◆ ACTIVITY:
Using the listing, copy each whole line that features "sans".

◆ GIVEN ENTRIES:

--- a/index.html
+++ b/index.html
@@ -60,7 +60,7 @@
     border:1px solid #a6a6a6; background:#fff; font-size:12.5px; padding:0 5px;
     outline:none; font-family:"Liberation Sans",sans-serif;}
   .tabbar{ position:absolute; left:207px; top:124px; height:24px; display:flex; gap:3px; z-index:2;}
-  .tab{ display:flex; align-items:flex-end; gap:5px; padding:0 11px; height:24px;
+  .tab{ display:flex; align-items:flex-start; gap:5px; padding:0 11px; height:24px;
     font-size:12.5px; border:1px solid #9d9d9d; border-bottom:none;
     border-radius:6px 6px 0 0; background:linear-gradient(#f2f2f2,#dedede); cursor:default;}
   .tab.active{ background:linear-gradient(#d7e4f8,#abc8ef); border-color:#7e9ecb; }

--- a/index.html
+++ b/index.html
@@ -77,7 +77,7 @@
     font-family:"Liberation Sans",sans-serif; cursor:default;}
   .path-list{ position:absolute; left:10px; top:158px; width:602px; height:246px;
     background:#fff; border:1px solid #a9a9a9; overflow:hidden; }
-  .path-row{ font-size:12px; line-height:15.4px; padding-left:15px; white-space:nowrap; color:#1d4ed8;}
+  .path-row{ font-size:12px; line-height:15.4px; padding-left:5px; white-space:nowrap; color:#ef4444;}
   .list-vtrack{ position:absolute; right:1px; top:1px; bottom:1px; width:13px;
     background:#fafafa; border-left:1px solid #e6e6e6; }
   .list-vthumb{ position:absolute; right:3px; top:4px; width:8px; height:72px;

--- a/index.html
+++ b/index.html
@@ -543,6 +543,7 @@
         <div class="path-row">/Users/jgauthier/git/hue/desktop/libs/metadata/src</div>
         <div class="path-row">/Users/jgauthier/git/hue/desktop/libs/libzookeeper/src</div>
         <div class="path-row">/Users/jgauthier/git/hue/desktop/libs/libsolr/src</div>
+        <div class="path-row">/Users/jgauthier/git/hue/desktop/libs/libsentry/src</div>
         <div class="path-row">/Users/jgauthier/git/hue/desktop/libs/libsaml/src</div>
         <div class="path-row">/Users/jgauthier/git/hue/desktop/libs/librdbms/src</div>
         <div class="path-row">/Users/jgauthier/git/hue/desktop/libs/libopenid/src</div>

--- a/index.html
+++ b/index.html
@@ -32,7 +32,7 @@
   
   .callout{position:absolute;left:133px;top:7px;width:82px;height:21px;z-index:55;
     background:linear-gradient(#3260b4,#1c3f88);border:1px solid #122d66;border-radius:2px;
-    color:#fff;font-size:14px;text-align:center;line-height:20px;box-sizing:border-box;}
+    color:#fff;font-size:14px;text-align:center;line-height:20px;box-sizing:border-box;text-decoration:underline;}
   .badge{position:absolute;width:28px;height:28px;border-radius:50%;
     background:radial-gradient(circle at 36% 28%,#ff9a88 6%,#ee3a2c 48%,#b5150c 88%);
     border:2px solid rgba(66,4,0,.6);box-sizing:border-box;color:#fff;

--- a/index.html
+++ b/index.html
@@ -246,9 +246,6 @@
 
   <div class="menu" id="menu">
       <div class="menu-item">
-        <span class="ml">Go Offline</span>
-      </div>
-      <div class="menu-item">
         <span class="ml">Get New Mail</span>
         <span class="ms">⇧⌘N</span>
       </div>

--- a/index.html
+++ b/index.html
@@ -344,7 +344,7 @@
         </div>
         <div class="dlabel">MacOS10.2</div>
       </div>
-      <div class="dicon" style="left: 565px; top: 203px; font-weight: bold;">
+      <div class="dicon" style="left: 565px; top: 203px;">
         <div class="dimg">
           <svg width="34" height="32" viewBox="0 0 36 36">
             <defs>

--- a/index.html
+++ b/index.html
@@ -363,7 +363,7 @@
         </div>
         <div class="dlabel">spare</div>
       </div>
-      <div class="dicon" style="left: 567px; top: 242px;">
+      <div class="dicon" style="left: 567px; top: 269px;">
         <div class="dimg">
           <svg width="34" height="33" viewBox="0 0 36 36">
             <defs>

◆ REPLY TO THE EXERCISE:
     outline:none; font-family:"Liberation Sans",sans-serif;}
     font-family:"Liberation Sans",sans-serif; cursor:default;}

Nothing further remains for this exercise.